Chef changes the dinner menu every Thursday. Past offerings included Campanelle Carbonara –roasted chicken, pancetta, fresh spinach, grana padano Parmesan, campanelle pasta in a creamy carbonara sauce ($15), Italian Chicken – lightly breaded chicken breast, lemon caper cream sauce, rosemary roasted potatoes, sautéed broccolini ($17), Grilled Salmon – char-grilled, lemon cream sauce, red quinoa salad ($18), Chicken Fettuccine Alfredo – lightly breaded or wood-fired roasted chicken, velvety Alfredo, fettuccine pasta ($14) and Filet Mignon wood-fired, Parmesan creamed kale, rosemary roasted potatoes, peppercorn reduction ($28).

For lunch, Chef recommended the G.O.A.T. burger ($12), inspired by the sports term “Greatest Of All Time.” The delicious item is topped with caramelized onions, goat cheese and a red wine reduction sauce. It might be the best burger I’ve ever eaten. And the fries? Oh, man. They are crispy on the outside and creamy on the inside,thanks to a tip Chef got from one of his kitchen staff.

Nardello’s G.O.A.T. burger is guaranteed to please. The fries are scrumptious, too.

We also sampled the large Caesar Salad ($10), with grated Parmesan, croutons and grilled garlic dressing. We added chicken ($3.50). It was more than enough to feed two.

Nardello’s makes all its bread on premises, save their rye and brioche.

Their French bread is served warm with Fire-Roasted Three Cheese Dip ($9), which is to die for. The Roasted Red Pepper Hummus ($9) needed a bit more salt for our table, but it was creamy and delicious. It’s served with small pita chips and sliced cucumber.

Nardello’s Three-Cheese Dip is served hot, with home-made bread.

Wood-fired Cheesy Bread ($6), Signature Meatballs ($9), Crispy Zucchini ($7), a Tavern Board ($20) of Parmesan, garlic bread, cured meat, artisan cheeses, house pickles, olives, figs, apricots, herb oil, focaccia and toasted baguette is on our “to be ordered list,” along with several delicious-sounding sandwiches and hand crafted pizzas.
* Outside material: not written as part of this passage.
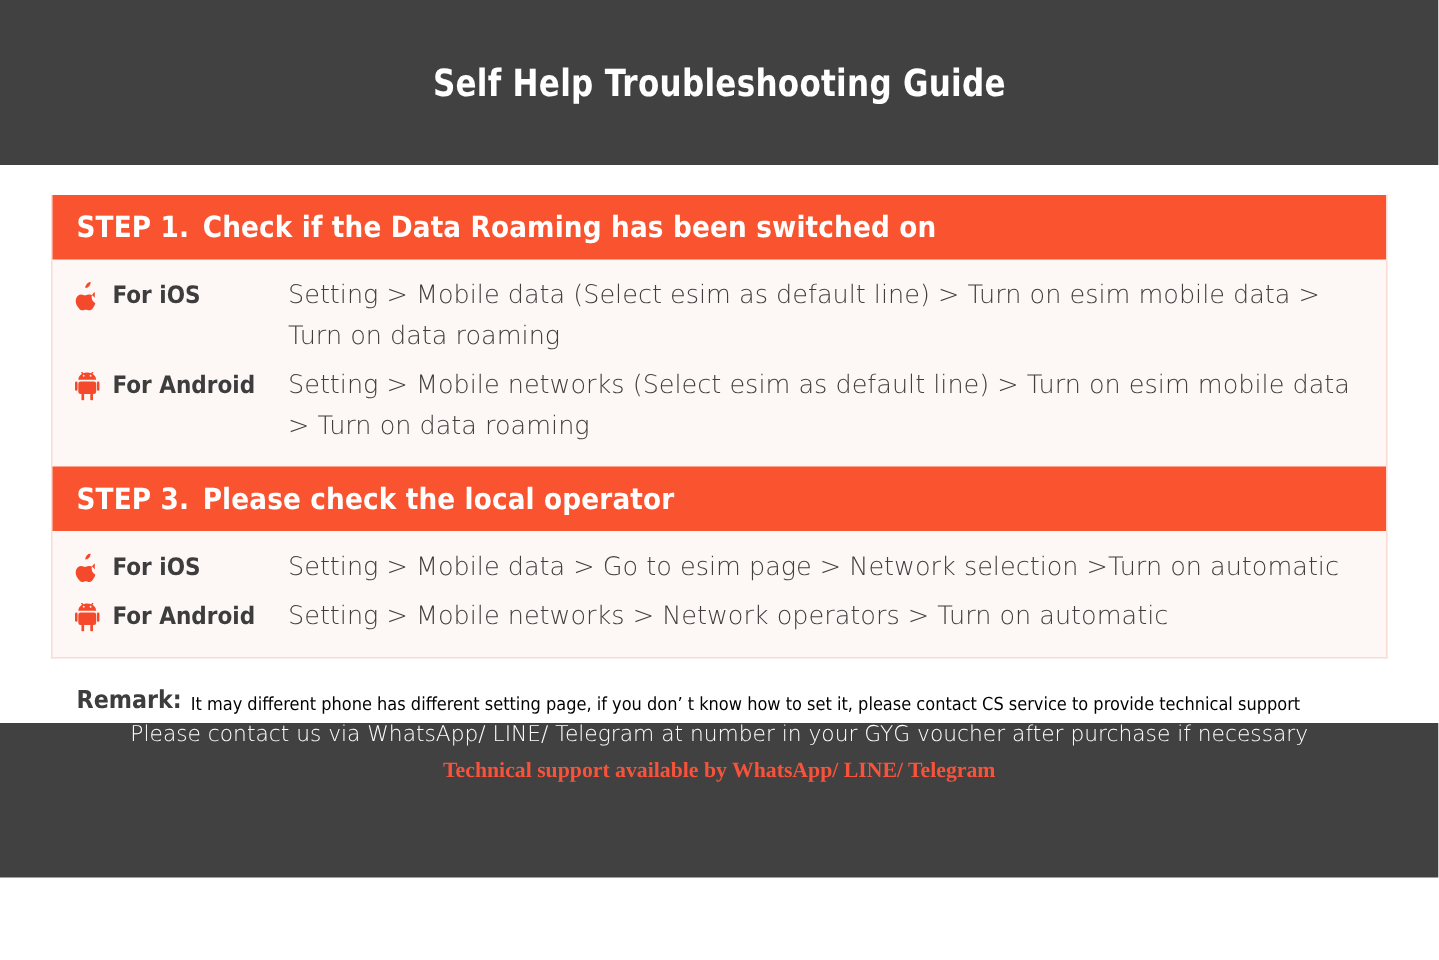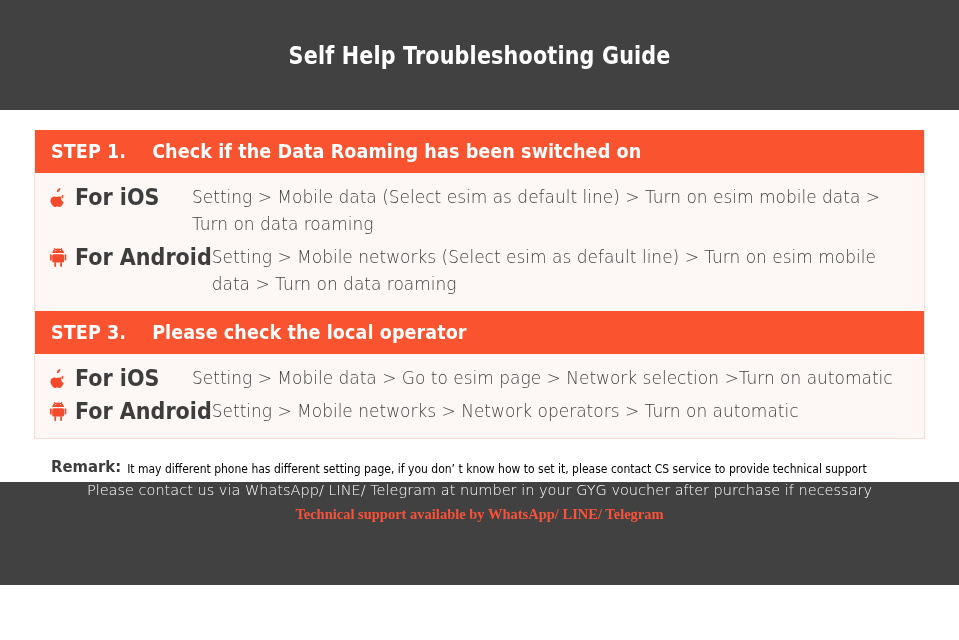"STEP 1." .step-bar .num { margin-right: 26px -> 9px }
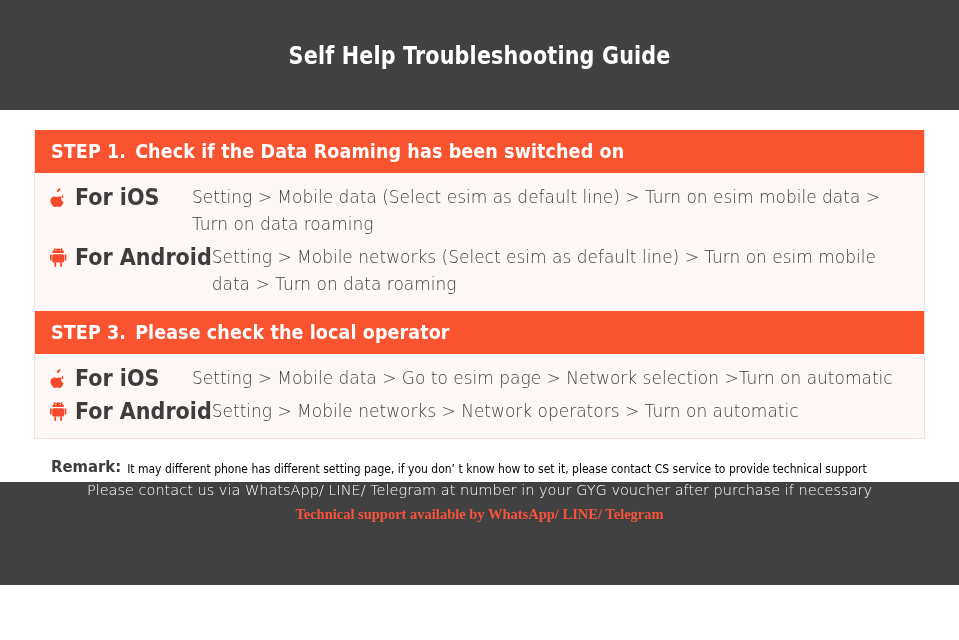"For iOS" .os-name { font-size: 23px -> 16px }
Seven of my serious food-loving friends and I went to Brunch (10 a.m. until 2 p.m.)  a couple of Sundays ago. Nardello’s did not disappoint.

We started with the previously mentioned Sake Bloody Marys ($9) and Mimosas ($7).

Just let me say this about the Bloody Marys. I did not miss the vodka. Not even a little bit. Sandridge was our bartender … not sure what all went into the concoction, but it sure was yummy – and packs a powerful punch. Chef even made some chili-infused red salt to rim our glasses. Olives and a small slab of pork belly were the garnishes. Thumbs up all around. We recommend you stop at one, especially if you’re driving. As my daddy would say, “They are honest drinks.”

Nardello’s Sake Bloody Mary is a Sunday Brunch highlight

We had the three-cheese hot dip and hummus for appetizers.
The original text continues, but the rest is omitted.